Anyways, two years of this amazing relationship had passed by. Obviously not everything was perfect. We hit some rough bumps a couple of times but that was nothing. We would always manage to keep moving forward. You know, the whole kiss and make up process. But as our relationship continued, our bad days were becoming more and more of a routine. We were both very stressed out. See he had just found out that not only was he not going to be able to graduate on time with me, but also he found out he and his family were moving. Can you believe it? The love of my life was moving. Not any place nearby but a couple of hours away. My heart was broken. My boy friend was leaving. I wasn't going to be able to graduate with him and prom was going to be impossible. Things just got to us. Love was sorta fading away. Actually, it wasn't. It was just being overpowered by all the anger and sadness we had inside.
And then it happened. A tiny fight broke us apart. I broke us apart. Stupid me. I had just had it with everything and I didn't want to be alone. I didn't want to hurt. Nor did I want to hurt him. I thought to myself, "things will be easier this way. No one will get hurt. He won't have to pick between me and his family. It's the right thing to do." Boy, was I wrong.
Seeing him in school was hard. But we had agreed to be friends.

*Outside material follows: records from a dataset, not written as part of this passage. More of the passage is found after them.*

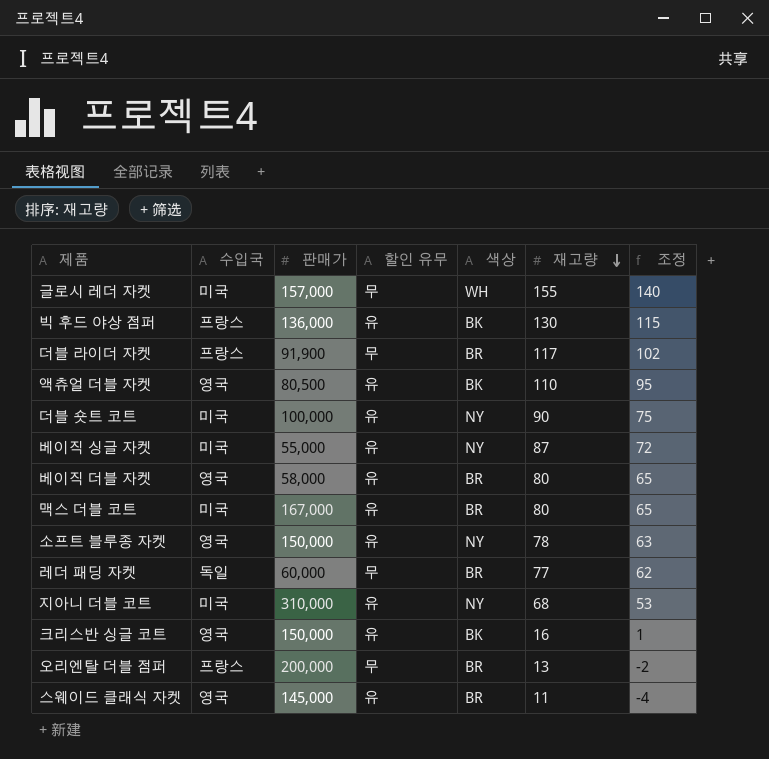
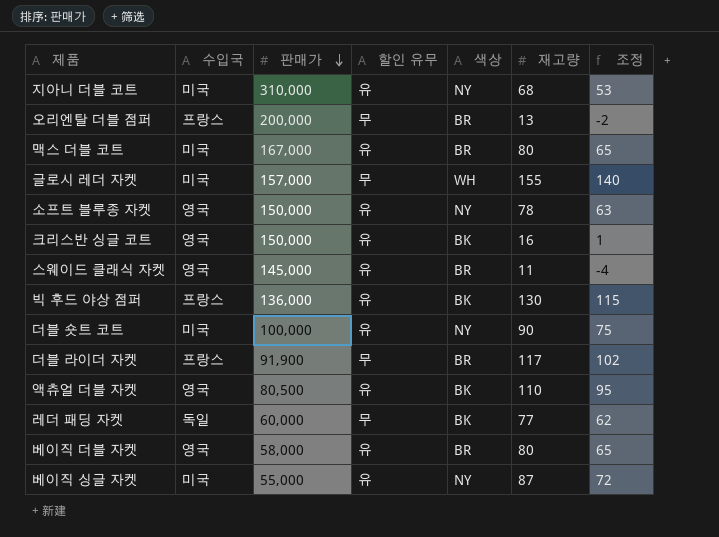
row order: 재고량 descending -> 판매가 descending
레더 패딩 자켓 | 색상: BR -> BK

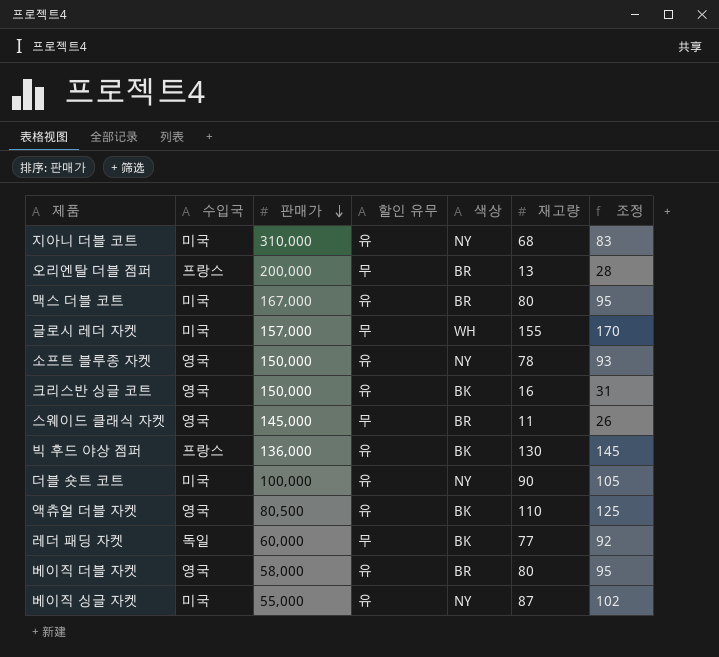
column 조정 | formula: [재고량] - 15 -> [재고량] + 15
row 더블 라이더 자켓: 프랑스 | 91,900 | 무 | BR | 117 | 102 -> none
스웨이드 클래식 자켓 | 할인 유무: 유 -> 무

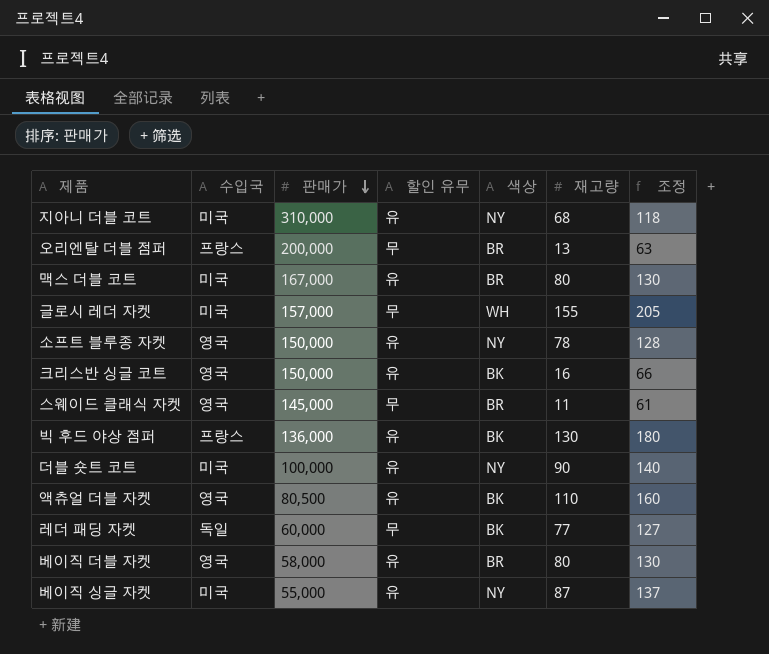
column 조정 | formula: [재고량] + 15 -> [재고량] + 50

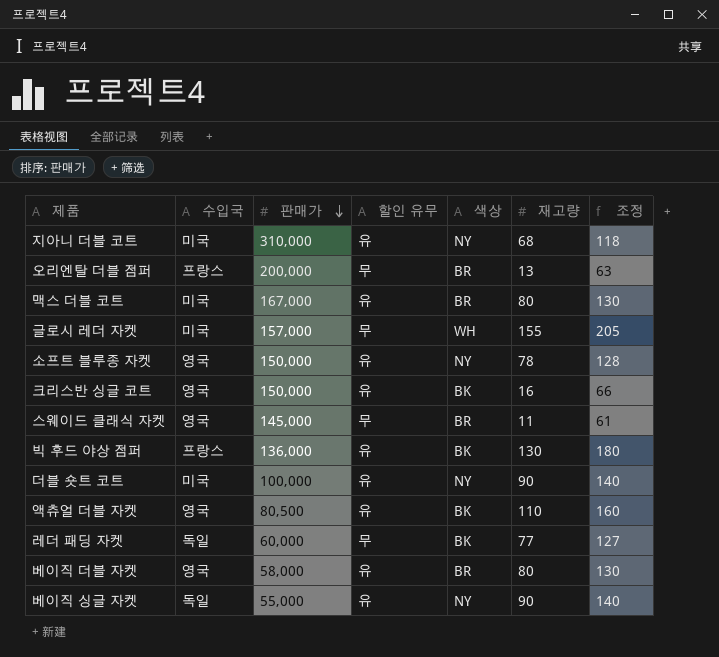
베이직 싱글 자켓 | 수입국: 미국 -> 독일
베이직 싱글 자켓 | 재고량: 87 -> 90
베이직 싱글 자켓 | 조정: 137 -> 140

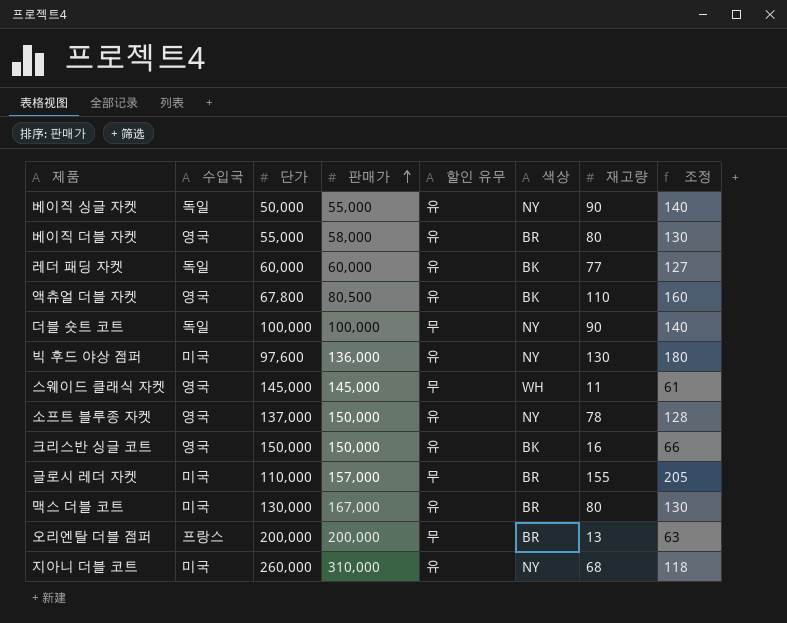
row order: 판매가 descending -> 판매가 ascending
column 단가 | position: none -> 3
레더 패딩 자켓 | 할인 유무: 무 -> 유
더블 숏트 코트 | 수입국: 미국 -> 독일
더블 숏트 코트 | 할인 유무: 유 -> 무
빅 후드 야상 점퍼 | 수입국: 프랑스 -> 미국
빅 후드 야상 점퍼 | 색상: BK -> NY
스웨이드 클래식 자켓 | 색상: BR -> WH
글로시 레더 자켓 | 색상: WH -> BR

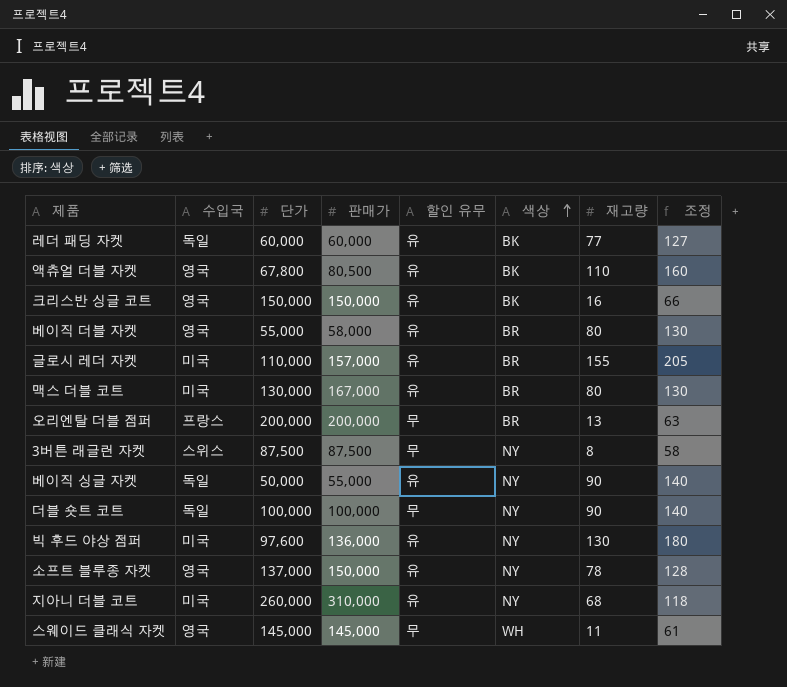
row order: 판매가 ascending -> 색상 ascending
글로시 레더 자켓 | 할인 유무: 무 -> 유
row 3버튼 래글런 자켓: none -> 스위스 | 87,500 | 87,500 | 무 | NY | 8 | 58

Even so he'd still come over every morning to go to school with me, which I made him late to everyday. Lol. But he didn't mind. Well not enough to make him stop coming each and every morning. We were still madly in love with one another but the only difference was I had promised myself to make sure this was the end. I kept pushing him away. I tried to spend more time with other people. Ignored his calls and messages. It was insane. But I still kept my word.
Graduation came and by the time prom came _ _ _ _ _ _ , was the one I wanted to go with but also the one I couldn't go with because it would just put us back to where we started.
Soon after that problems at home were getting bad. I ended up moving out and that was the second biggest mistake of my life.
_ _ _ _ _ _ still tried to get me back. We'd talk from time to time. And he wouldn't give up on me. During this time, we met up two-three times. You can sense the desire we had for each other. A single touch would put goosebumps throughout all our bodies. He helped me out a lot. No matter what. And to this day I appreciate everything he did for me. It was obvious, I still had feelings for him. Strong ones too. I just wanted to throw myself at him. But by then it was even more impossible for us to get back together. It wouldn't have been right. Things were different and I depended on someone else for shelter.
On our last meeting I told him he had to move on. That it wasn't fair for him to keep any hopes with me. I said "you need to be happy. Moving on might be best. We could still be friends. I'll always love you but we just can't be together anymore." He kept telling me how he changed thanks to me. How he's a better person and how much he loved me. That he could never love anyone the same way and after me, anyone he was with would only be a fling and nothing real. He also said he didn't want to move on and that I was the only person he needed and wanted.
The hardest day of my life had been that day.